Edit tracking data:
==*==

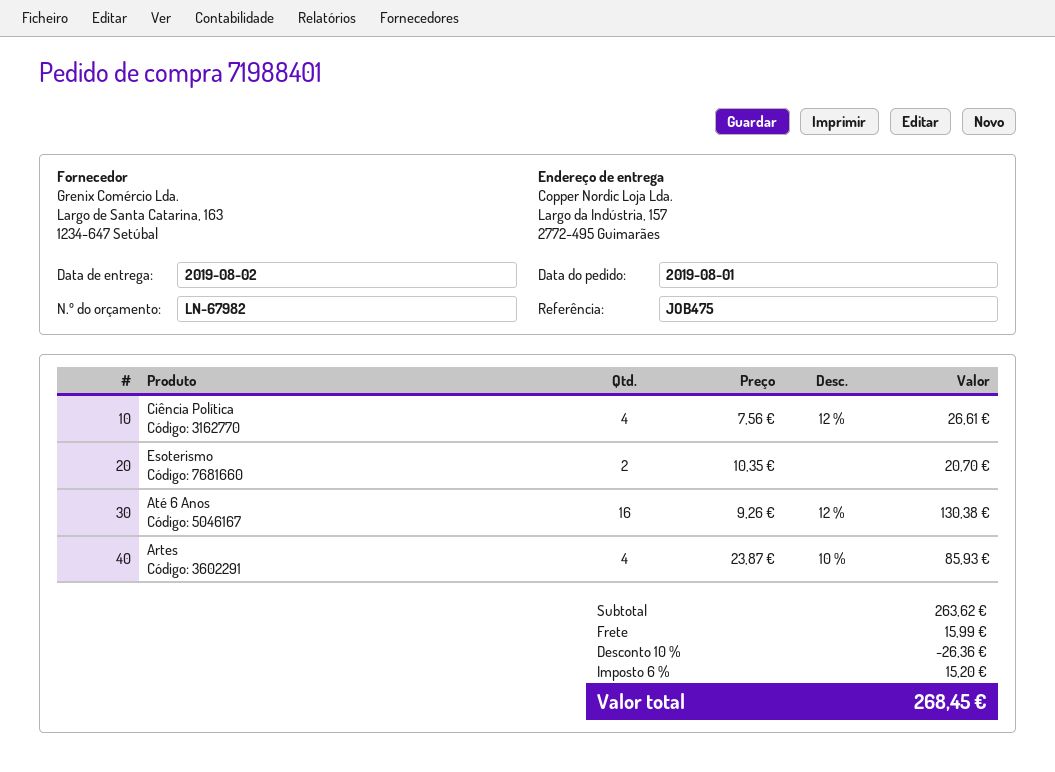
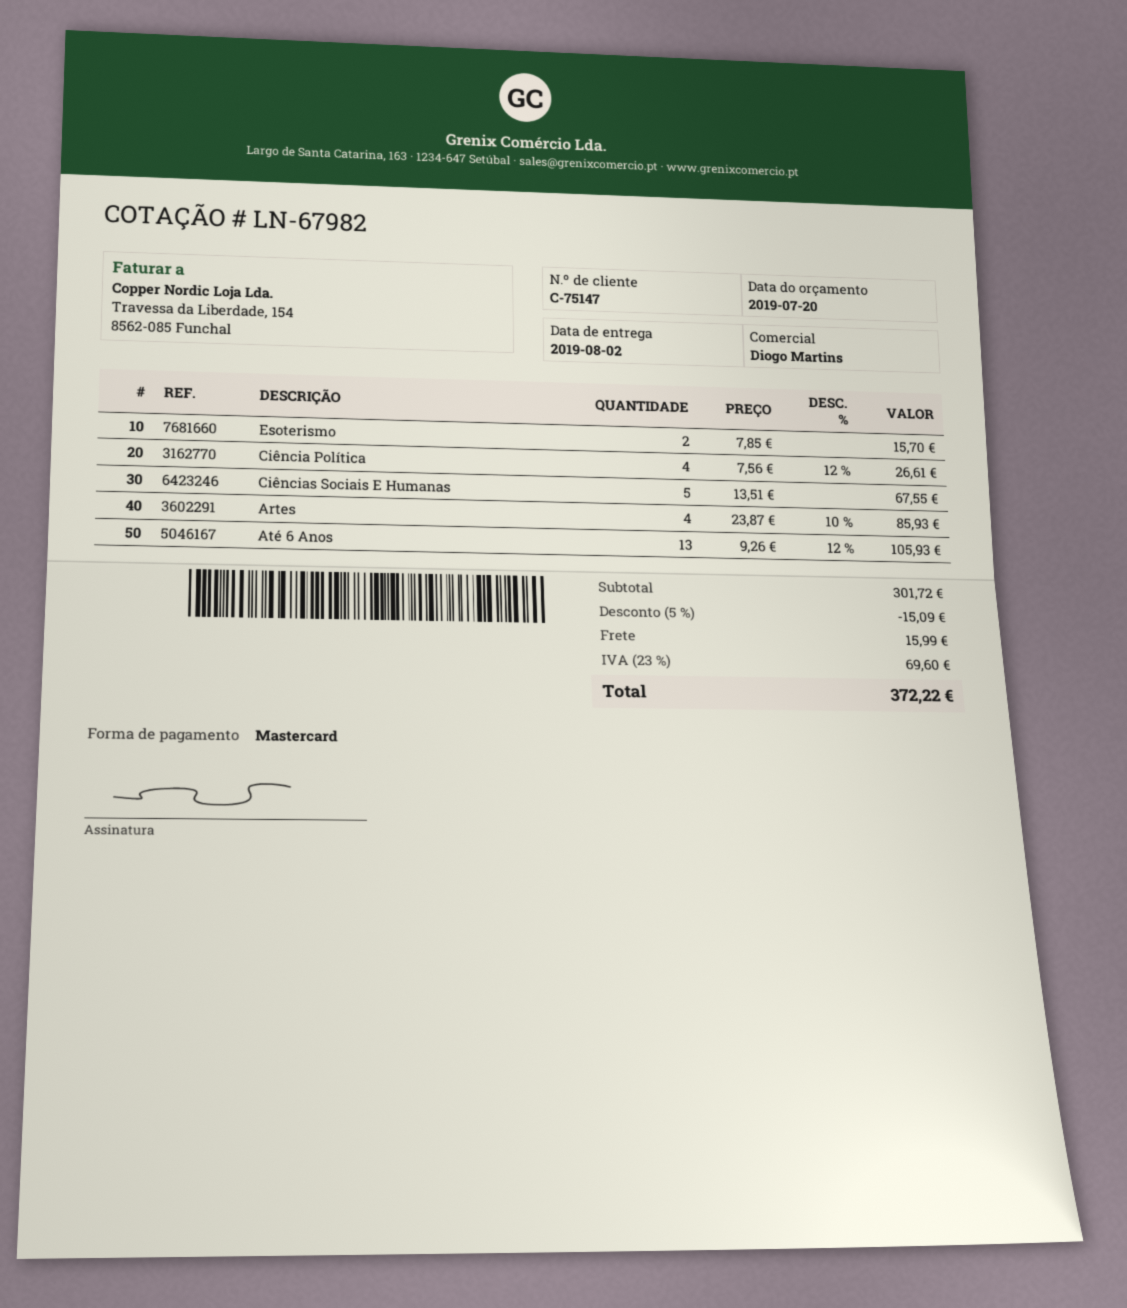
Esoterismo: 2 x 10.35 = 20.70 -> 2 x 7.85 = 15.70
Até 6 Anos: 16 x 9.26 - 12% = 130.38 -> 13 x 9.26 - 12% = 105.93
Ciências Sociais E Humanas: none -> 5 x 13.51 = 67.55
subtotal: 263.62 -> 301.72
discount: 10% = 26.36 -> 5% = 15.09
tax: 6% = 15.20 -> 23% = 69.60
total: 268.45 -> 372.22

==*==

▸ TASK ITEM:
Could all the data above be given again exactly, leaving out its images?

▸ EXERCISE OUTPUT:
Esoterismo: 2 x 10.35 = 20.70 -> 2 x 7.85 = 15.70
Até 6 Anos: 16 x 9.26 - 12% = 130.38 -> 13 x 9.26 - 12% = 105.93
Ciências Sociais E Humanas: none -> 5 x 13.51 = 67.55
subtotal: 263.62 -> 301.72
discount: 10% = 26.36 -> 5% = 15.09
tax: 6% = 15.20 -> 23% = 69.60
total: 268.45 -> 372.22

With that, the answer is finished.